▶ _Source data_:
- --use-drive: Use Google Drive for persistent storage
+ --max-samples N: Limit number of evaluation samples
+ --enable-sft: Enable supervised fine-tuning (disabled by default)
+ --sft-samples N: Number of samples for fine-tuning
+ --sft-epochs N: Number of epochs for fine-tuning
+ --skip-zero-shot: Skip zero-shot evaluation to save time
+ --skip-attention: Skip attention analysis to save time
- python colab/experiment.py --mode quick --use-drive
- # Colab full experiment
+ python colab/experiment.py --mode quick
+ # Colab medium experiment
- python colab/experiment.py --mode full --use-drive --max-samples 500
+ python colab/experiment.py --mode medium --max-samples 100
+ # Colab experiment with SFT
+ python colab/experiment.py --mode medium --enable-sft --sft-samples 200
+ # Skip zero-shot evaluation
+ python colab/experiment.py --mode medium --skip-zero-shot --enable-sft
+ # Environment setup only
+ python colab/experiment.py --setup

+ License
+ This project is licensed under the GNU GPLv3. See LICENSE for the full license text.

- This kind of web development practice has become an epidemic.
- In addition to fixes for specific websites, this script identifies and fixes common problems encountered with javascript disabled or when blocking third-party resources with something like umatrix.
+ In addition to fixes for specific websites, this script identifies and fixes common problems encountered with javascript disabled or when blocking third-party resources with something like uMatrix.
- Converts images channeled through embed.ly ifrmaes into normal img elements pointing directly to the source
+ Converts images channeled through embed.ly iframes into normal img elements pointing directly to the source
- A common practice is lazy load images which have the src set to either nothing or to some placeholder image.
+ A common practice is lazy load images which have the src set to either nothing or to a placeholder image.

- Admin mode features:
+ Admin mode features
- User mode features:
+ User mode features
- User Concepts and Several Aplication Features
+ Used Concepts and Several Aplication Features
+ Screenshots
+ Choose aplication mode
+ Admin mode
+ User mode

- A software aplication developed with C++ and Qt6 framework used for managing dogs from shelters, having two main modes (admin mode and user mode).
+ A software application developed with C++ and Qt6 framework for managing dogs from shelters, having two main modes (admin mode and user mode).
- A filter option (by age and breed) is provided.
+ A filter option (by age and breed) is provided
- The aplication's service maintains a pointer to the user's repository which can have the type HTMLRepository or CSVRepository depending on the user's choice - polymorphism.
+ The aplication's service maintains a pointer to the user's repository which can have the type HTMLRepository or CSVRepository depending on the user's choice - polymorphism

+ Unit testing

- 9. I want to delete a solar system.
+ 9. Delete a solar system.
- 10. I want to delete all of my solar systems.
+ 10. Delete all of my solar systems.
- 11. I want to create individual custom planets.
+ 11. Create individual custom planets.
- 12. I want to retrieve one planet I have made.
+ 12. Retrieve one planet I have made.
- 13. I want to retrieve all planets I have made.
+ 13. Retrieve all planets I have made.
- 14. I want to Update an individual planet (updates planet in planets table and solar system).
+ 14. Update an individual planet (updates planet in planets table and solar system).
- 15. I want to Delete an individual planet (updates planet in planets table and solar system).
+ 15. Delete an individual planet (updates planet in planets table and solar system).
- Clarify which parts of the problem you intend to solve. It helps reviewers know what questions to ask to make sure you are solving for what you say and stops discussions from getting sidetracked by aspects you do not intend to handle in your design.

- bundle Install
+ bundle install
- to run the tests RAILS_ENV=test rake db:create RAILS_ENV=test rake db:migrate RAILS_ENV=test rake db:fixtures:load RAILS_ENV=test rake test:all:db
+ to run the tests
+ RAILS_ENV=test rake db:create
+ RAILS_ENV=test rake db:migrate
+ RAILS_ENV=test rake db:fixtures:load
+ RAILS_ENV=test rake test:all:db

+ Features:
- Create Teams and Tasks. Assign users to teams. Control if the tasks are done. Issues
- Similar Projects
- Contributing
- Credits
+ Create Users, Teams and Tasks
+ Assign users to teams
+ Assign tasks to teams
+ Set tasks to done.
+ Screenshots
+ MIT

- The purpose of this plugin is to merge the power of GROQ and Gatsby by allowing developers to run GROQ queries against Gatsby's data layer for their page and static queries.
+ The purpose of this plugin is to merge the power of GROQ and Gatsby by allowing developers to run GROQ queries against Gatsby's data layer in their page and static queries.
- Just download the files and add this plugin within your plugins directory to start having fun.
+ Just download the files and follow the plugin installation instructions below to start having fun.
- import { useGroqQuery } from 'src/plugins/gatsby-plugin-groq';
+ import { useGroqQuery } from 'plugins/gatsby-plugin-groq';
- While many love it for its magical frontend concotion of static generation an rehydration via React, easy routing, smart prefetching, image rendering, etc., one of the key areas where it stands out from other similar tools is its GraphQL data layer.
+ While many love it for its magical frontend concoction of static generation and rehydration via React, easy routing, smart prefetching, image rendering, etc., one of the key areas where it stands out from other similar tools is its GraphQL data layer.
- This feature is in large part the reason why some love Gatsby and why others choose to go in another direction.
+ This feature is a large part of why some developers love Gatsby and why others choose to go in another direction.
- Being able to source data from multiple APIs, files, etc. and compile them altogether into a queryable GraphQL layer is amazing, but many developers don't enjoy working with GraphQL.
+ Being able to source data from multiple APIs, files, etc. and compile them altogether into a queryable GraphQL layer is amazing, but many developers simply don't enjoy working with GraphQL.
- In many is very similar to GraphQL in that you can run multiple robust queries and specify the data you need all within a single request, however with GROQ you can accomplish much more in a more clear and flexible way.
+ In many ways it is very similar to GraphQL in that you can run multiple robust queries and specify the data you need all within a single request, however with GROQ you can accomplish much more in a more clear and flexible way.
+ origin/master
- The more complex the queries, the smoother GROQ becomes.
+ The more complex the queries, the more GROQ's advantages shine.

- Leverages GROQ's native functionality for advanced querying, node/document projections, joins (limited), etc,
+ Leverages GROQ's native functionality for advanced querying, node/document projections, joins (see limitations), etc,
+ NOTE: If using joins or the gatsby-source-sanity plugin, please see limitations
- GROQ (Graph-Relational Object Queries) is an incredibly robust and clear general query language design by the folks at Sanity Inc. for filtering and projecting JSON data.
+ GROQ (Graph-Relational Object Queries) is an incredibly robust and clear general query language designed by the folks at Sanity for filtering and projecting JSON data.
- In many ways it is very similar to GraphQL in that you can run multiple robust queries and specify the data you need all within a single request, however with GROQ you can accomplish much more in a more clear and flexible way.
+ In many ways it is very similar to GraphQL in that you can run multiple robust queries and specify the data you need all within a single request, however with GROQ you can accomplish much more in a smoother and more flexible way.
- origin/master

▶ _About this task_: Copy out the range of lines above starting at the line with "- Create Teams" and ending at the line with "- While many", exactly and including both.

▶ _Final answer_:
- Create Teams and Tasks. Assign users to teams. Control if the tasks are done. Issues
- Similar Projects
- Contributing
- Credits
+ Create Users, Teams and Tasks
+ Assign users to teams
+ Assign tasks to teams
+ Set tasks to done.
+ Screenshots
+ MIT

- The purpose of this plugin is to merge the power of GROQ and Gatsby by allowing developers to run GROQ queries against Gatsby's data layer for their page and static queries.
+ The purpose of this plugin is to merge the power of GROQ and Gatsby by allowing developers to run GROQ queries against Gatsby's data layer in their page and static queries.
- Just download the files and add this plugin within your plugins directory to start having fun.
+ Just download the files and follow the plugin installation instructions below to start having fun.
- import { useGroqQuery } from 'src/plugins/gatsby-plugin-groq';
+ import { useGroqQuery } from 'plugins/gatsby-plugin-groq';
- While many love it for its magical frontend concotion of static generation an rehydration via React, easy routing, smart prefetching, image rendering, etc., one of the key areas where it stands out from other similar tools is its GraphQL data layer.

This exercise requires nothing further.